O documento da sociedade civil, entre outros pontos, recorda que 21 candidatos às eleições legislativas do ano passado foram desqualificados por não serem considerados "leais a Macau". Foi a primeira vez que postulantes tiveram o nome barrado antes mesmo de disputar o pleito, segundo o material.

O relatório manifesta ainda preocupação com a repressão a mobilizações críticas à administração local e a Pequim e lembra uma lei de 2009 que tornou crime, punível com 10 a 25 anos de prisão, práticas consideradas tentativas de derrubar o governo.

Há, também, críticas à baixa garantia de direitos da população LGBTQIA+, ao que o relatório da ONU faz coro.

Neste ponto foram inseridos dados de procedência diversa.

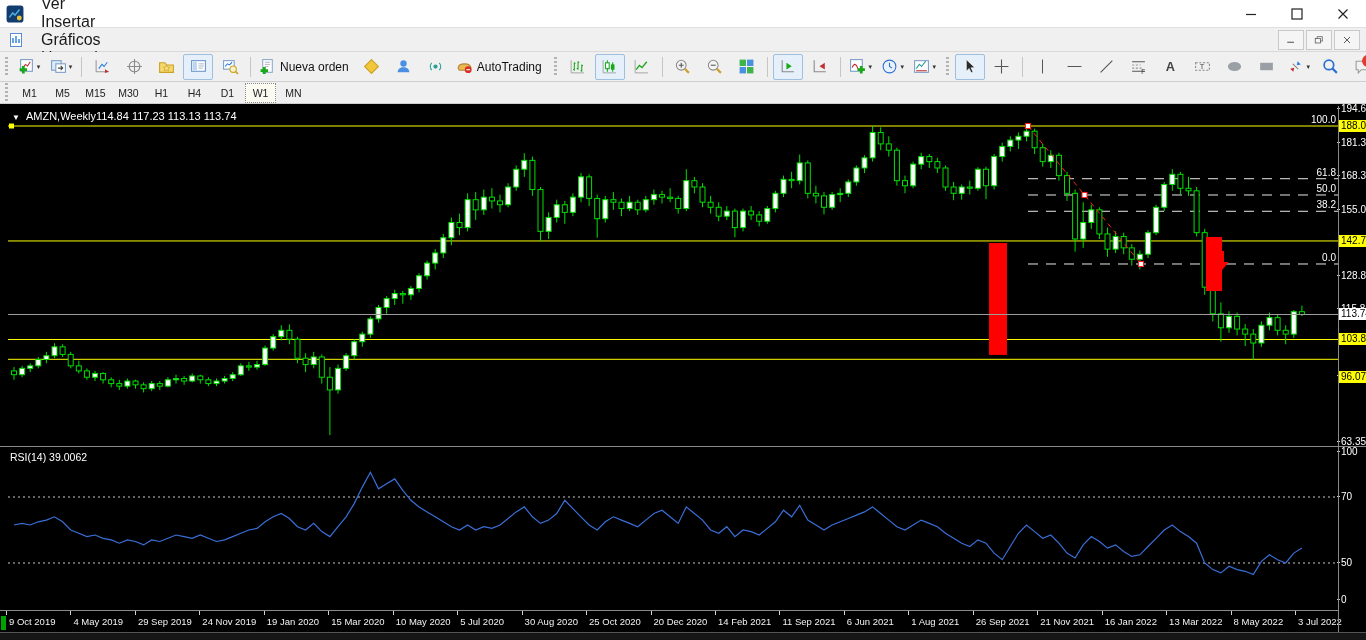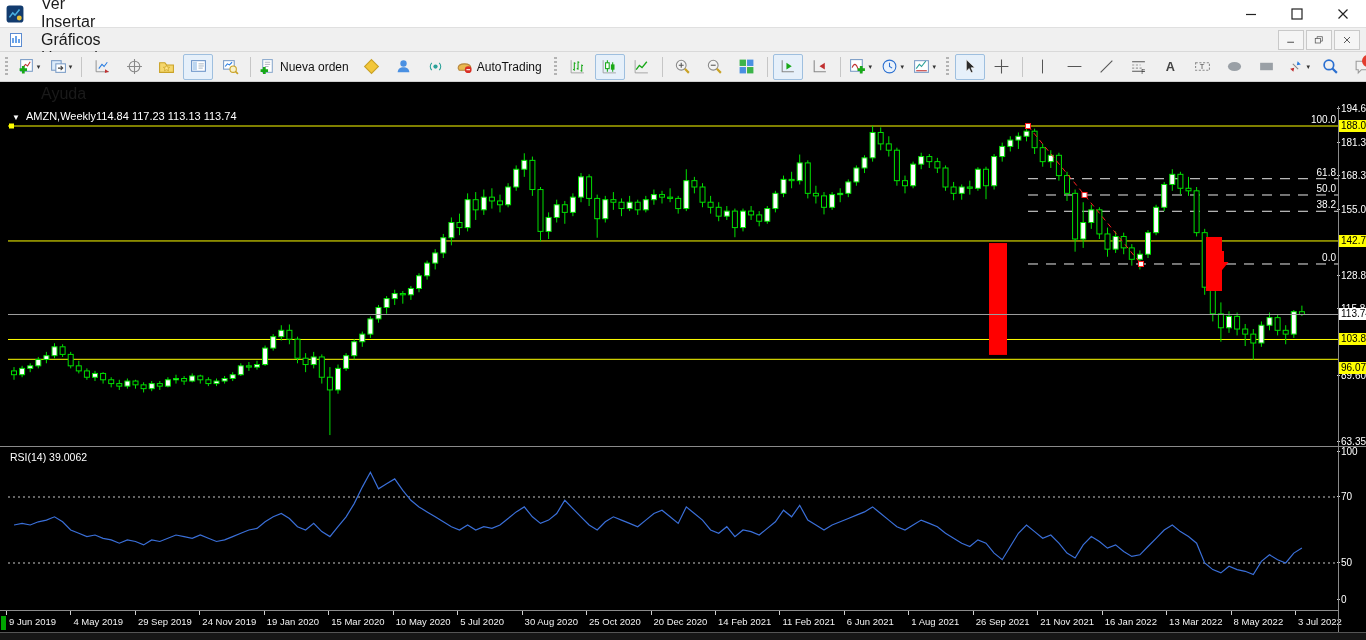"M1" div { html: none -> <div> <span></span> <span>M1</span> <span>M5</span> <span>M15</span> <span>M30</span> <span>H1</span> <span>H4</span> <span>D1</span> <span>W1</span> <span>MN</span> </div> }
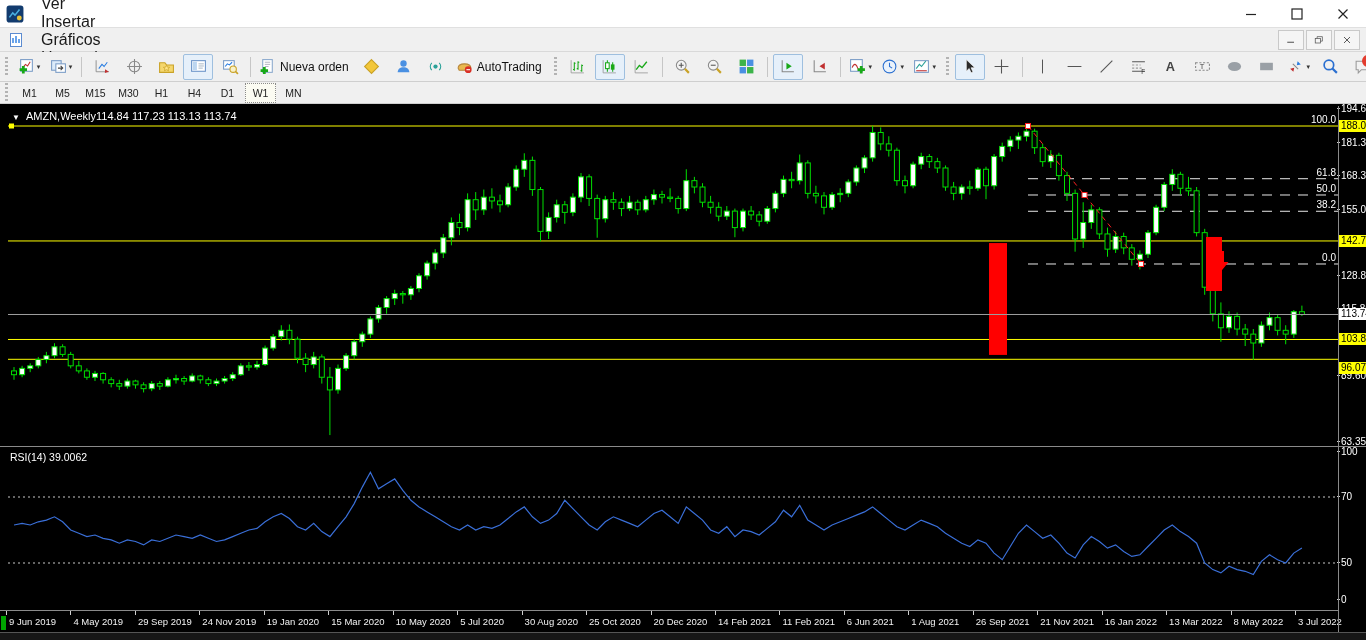"96.07" div.ahl { top: 258px -> 267px }
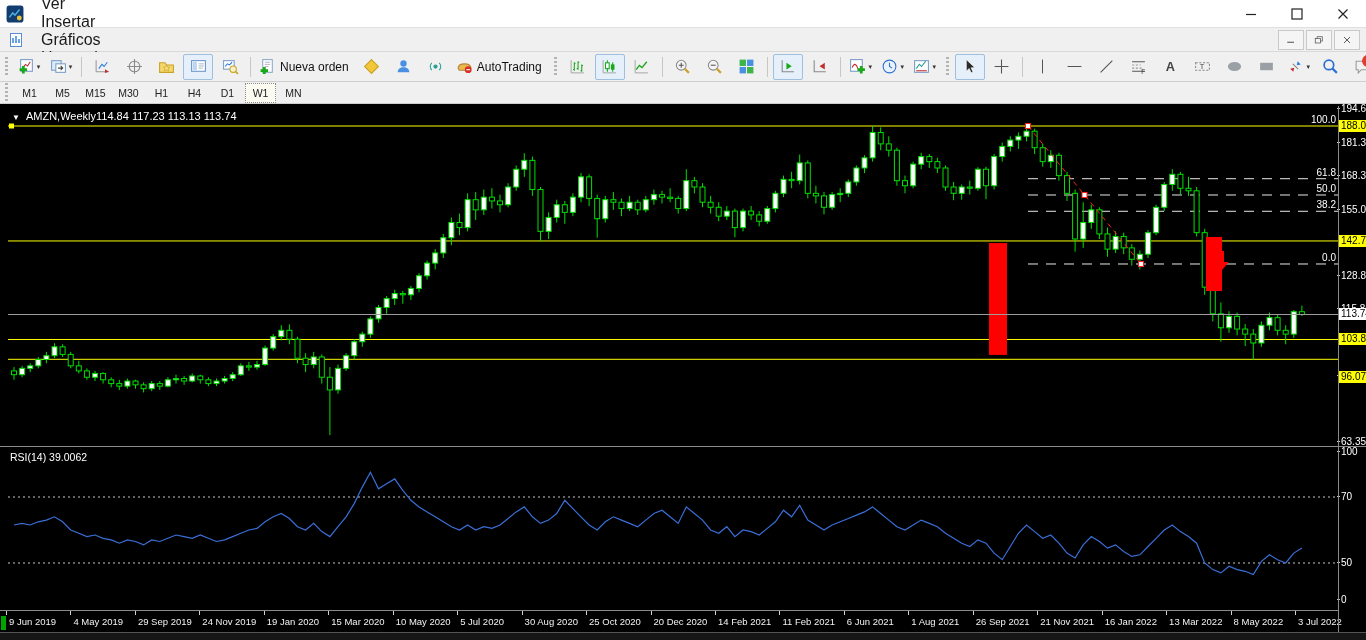"9 Jun 2019" div.dlab { text: Jun -> Oct }
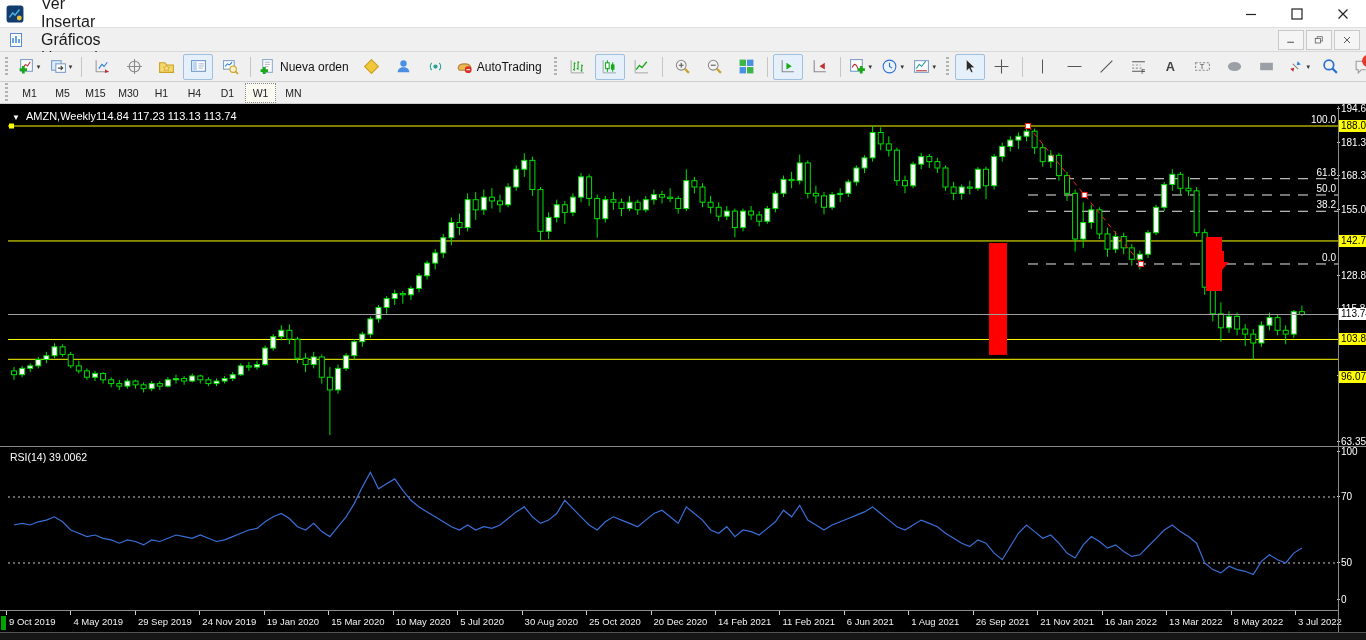"11 Feb 2021" div.dlab { text: Feb -> Sep }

Alegando falta de "consenso nacional", Macau não permite que pessoas trans retifiquem o nome em documentos e não estende a proteção da lei de combate à violência doméstica a casais do mesmo sexo.

Chao cofundou a Rainbow of Macau, primeira organização pró-direitos LGBT na região. Também presidiu a Associação Nova Macau, pró-democracia, e por duas vezes concorreu à Assembleia local, sem êxito. Mudou-se em 2017 para a Europa para cursar a pós-graduação.

"A mentalidade da população está mais próxima da população da China continental", diz. "Autonomia e liberdades não são os valores centrais, como ocorre em Hong Kong."

O clima vem mudando entre as novas gerações, mas de forma tímida. "Se você perguntar ao acaso: 'Você quer democracia, liberdade de expressão etc.?', provavelmente ouvirá que sim; mas quando questionar 'ok, quanto você se sacrificaria para lutar por isso?', a resposta será vazia."

Jason Chao, ativista LGBTQIA+ de Macau, ex-presidente da Associação Novo Macau
Jason Chao, ativista LGBTQIA+ de Macau, ex-presidente da Associação Novo Macau - Divulgação

Parte da explicação, sugere, está nos quase 450 anos de colonização de Portugal, que, quando devolveu Macau à China, relegou uma administração pública instruída a ser obediente ao regime central —diferentemente de Hong Kong, onde o aparato seria mais independente.

Há também o que descreve como opressão personificada na força econômica. Maior centro de apostas do mundo, Macau tem o grosso da economia em cassinos e estatais. Após mais de 20 anos do retorno à China, não houve diversificação, o que ficou evidente na pandemia. Nessa lógica, a opressão viria por meio do boicote: quem fala contra o governo central pode perder seu negócio ou emprego —e encontrar realocação se torna difícil.

O ativista, porém, espera que, à medida que novas gerações forem ocupando postos de poder, o conservadorismo e a obediência sejam cada vez mais confrontados. Hoje, ele atua como diretor da Hongkongers in Britain, organização que ajuda expatriados honcongueses.

E faz questão de frisar que sua oposição não é à influência cultural chinesa, mas ao asfixiamento de liberdades civis. "Não tenho nada contra a China. Mas a forma atual do governo chinês é autoritária."

Ele se exilou por entender ser melhor não voltar depois da eclosão de atos em Hong Kong e a repressão que se seguiu.